Guilt is a four-letter-word (and other musings after an unexpected diabetic death)
Yesterday was a rough one. I euthanized three cats (due to FeLV, FIV and a case of complicated diabetes). That’s more than usual. Though all were tearful, morale-crushing events, the last of these held out a silver lining for us to marvel at long after the end of this depressing day.
Meesy was a beautiful, undemanding, even-tempered Siamese girl only a decade old. She’d been losing weight over the past few weeks and diabetes had been diagnosed. In spite of the standard diabetic cat protocol, Meesy had suddenly begun to decline rapidly this week. She was no longer responding to the medications and she’d suddenly become seriously weak and dehydrated.
We’d hospitalized her for fluid administration and blood sugar monitoring, hoping to transfer her to an internal medicine specialist in the morning, but her condition had rapidly deteriorated overnight. Once a Siamese with a brash, tuneless voice, Meesy’s cries were now faint, plaintive and pitiful. She was too weak even to swallow food.
Meesy’s owners are pragmatic academic types. They’d been devouring the feline diabetes community website I’d recommended (felinediabetes.com) and had become well versed in the issues surrounding this complex illness. They knew what they’d be up against and their demanding family, work and travel schedule had already weighed heavily on them when deciding how Meesy’s care would be undertaken.
In most cases like this, a family looks at their resources (time, schedules and finances) and often decides not to take on the care of a diabetic. They understand that psychological devotion to their pet and her care is not enough. Their life, work and family schedules must also change—sometimes too dramatically for a family to undertake without life-altering stress.
That’s why guilt is often a huge variable in this equation. Hard-working, heavily-traveling families can’t always change their complex lives on a dime to begin treating a very sick cat, much as they dearly love her—not when the vagaries of a disease process render her care extra-unpredictable. And here’s where guilt wins out and families often reach beyond their means to stem the tide of their loved-one’s decline.
Meesy’s case was by-the-book on the guilt thing. The family tried to reach beyond their limits to start the insulin carefully. But her case was not responding to their ministrations as planned, ad now they’d decided to euthanize her.
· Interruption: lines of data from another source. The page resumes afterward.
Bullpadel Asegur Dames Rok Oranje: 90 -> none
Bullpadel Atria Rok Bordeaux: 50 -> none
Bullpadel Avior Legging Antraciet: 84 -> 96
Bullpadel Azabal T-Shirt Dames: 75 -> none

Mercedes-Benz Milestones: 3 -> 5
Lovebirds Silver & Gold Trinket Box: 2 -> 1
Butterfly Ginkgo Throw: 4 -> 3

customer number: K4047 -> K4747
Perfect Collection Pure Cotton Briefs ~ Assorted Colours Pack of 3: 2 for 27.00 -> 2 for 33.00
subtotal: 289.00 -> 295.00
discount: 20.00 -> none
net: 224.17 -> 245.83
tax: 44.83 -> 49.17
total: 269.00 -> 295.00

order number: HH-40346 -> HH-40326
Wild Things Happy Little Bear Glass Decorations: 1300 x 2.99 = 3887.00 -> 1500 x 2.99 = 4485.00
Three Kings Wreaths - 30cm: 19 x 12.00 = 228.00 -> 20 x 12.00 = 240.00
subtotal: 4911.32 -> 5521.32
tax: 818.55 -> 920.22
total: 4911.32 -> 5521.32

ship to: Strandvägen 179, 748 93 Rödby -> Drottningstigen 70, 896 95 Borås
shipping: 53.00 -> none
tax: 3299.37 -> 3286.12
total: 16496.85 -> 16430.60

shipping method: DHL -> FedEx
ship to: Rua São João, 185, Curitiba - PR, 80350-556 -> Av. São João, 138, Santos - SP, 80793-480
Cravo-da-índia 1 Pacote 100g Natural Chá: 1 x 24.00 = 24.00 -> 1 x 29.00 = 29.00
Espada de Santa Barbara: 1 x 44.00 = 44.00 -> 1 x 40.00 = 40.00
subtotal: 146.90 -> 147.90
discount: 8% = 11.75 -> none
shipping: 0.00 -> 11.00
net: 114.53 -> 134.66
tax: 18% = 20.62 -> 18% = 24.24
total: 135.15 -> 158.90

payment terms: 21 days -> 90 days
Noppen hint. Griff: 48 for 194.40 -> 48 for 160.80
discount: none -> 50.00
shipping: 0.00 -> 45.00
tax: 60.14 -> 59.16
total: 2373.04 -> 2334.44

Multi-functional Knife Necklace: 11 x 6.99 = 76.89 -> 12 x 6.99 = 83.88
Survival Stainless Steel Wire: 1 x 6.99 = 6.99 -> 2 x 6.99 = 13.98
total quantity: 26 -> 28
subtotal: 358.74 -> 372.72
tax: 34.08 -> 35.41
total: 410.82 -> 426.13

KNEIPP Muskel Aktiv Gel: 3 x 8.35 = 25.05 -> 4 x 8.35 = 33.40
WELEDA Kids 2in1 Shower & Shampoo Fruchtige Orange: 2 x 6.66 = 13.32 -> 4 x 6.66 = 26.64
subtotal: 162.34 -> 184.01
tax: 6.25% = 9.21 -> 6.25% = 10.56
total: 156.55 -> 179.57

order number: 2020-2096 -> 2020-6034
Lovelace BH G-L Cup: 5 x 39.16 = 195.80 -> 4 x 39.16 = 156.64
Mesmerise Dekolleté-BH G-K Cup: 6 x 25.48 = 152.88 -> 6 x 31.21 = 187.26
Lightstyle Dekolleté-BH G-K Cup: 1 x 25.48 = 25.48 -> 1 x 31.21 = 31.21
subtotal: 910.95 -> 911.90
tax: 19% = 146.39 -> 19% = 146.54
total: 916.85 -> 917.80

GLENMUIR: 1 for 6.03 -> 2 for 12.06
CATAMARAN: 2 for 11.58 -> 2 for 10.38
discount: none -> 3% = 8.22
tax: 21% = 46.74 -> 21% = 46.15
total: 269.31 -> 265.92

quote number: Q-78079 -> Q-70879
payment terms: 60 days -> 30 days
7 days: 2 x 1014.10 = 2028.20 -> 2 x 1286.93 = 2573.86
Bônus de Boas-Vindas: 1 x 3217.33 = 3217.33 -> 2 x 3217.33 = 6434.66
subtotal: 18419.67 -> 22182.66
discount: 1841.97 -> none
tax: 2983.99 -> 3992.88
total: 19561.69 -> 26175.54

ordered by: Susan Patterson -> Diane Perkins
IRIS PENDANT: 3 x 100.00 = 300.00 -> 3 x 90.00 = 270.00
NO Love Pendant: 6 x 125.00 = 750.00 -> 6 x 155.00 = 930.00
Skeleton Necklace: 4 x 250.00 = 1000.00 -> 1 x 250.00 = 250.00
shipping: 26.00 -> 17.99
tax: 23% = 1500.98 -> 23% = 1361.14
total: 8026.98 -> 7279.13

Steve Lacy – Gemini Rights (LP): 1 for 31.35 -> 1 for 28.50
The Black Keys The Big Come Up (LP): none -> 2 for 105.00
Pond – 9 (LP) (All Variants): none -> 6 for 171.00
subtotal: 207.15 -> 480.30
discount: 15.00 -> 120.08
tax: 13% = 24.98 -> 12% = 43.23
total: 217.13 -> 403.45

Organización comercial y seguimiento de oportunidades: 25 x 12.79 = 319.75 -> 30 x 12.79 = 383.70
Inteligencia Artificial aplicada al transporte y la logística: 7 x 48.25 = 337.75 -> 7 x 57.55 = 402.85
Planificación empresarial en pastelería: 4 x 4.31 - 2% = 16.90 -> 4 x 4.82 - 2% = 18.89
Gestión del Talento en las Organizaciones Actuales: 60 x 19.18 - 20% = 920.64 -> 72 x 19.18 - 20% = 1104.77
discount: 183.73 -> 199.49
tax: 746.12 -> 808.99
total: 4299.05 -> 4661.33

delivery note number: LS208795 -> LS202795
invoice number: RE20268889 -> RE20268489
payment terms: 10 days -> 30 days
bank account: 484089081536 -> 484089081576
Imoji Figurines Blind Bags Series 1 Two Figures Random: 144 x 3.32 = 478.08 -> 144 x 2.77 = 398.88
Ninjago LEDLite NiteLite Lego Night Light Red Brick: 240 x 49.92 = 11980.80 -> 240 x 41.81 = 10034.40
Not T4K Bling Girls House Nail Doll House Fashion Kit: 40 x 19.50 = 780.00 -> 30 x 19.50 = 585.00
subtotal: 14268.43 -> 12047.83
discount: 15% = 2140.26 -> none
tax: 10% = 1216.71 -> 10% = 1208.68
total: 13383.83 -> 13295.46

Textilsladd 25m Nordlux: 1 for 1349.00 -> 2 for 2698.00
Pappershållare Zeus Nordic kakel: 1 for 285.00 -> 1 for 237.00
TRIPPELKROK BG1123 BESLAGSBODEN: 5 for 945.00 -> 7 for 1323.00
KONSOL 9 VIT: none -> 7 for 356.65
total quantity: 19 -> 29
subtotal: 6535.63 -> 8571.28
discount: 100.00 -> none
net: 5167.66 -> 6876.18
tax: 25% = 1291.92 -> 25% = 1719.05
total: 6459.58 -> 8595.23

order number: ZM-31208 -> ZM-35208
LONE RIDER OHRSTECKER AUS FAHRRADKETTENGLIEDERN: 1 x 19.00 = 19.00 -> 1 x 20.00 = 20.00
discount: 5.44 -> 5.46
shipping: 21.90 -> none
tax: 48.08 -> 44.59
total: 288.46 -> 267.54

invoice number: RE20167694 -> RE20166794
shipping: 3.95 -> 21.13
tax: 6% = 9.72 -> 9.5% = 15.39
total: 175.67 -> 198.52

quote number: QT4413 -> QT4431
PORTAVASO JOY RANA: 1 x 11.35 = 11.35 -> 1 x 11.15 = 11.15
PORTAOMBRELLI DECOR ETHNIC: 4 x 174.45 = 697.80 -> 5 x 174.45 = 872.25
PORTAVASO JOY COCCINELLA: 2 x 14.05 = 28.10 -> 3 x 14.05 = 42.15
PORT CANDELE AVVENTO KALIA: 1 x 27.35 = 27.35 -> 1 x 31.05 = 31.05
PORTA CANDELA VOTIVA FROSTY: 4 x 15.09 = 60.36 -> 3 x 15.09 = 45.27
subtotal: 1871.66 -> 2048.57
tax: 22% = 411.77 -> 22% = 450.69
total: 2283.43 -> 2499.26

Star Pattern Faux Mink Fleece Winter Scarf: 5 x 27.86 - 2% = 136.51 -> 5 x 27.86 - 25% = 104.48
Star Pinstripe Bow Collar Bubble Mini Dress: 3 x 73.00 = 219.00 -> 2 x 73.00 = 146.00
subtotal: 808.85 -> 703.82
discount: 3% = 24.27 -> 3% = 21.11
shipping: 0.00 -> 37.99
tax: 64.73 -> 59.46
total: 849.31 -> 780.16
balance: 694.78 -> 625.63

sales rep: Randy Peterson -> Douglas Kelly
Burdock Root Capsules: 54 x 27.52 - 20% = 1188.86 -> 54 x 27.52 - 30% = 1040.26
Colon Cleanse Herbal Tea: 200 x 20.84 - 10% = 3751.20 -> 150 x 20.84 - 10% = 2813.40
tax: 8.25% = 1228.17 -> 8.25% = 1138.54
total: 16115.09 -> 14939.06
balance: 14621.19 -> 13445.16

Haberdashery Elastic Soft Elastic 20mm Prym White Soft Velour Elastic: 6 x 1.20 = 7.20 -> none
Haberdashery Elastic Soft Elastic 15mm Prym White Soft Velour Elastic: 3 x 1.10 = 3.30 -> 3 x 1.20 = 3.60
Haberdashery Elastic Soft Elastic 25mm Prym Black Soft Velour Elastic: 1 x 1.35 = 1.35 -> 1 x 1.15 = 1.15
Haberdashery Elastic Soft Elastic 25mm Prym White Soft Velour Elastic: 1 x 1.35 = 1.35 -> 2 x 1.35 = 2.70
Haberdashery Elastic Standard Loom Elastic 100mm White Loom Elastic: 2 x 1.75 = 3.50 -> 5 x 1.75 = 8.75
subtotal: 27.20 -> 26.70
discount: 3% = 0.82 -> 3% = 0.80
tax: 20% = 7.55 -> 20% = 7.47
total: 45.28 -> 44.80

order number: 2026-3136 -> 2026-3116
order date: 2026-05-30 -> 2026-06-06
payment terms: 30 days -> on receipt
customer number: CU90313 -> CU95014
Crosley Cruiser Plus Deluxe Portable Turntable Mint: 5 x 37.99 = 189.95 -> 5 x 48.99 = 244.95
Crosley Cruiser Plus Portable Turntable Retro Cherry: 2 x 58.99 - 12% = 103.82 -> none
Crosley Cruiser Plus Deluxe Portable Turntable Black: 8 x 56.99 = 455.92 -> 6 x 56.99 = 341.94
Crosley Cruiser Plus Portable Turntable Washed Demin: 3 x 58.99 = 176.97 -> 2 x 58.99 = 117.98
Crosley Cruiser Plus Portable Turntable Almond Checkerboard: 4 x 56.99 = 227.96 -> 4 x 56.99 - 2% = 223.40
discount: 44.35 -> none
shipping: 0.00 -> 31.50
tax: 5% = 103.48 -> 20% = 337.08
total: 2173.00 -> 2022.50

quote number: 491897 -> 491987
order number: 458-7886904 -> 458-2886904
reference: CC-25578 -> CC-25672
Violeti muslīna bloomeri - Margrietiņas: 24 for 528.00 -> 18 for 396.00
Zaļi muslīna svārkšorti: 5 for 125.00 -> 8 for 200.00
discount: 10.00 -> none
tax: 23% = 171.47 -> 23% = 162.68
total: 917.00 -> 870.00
Tearfully, they came to the hospital and sat by her cage-side in her final moments. Fatefully, though, they could not bring themselves to have the thoroughly good cry they came for. The stray kitten in the cage next door kept reaching out and grabbing hold of their sweaters with her outstretched paws.
In the end, Meesy crossed the Rainbow Bridge and Turkey Sandwich (yes, that’s her name) found her way to a new home. Predictably, however, guilt trailed the owners out the door:
“Do you think we’re bad people for leaving one cat behind and taking another?”
My take? Guilt is a four-letter word. It’s a social human construct which has no place in a veterinary hospital under any circumstances where adoption is the end result. I, too, adopted my Sophie Sue not twelve hours after my former Frenchie exited this world. Sometimes connections just happen and we’d be stupid humans to ignore them based on silly impediments like self-flagellating guilt.
Sure, I can understand the pain of loss and the guilt that attends euthanasia in so many cases. But in my book, rescuing a kitten from the daily boredom and confinement of an animal hospital automatically frees you of this self-imposed torment.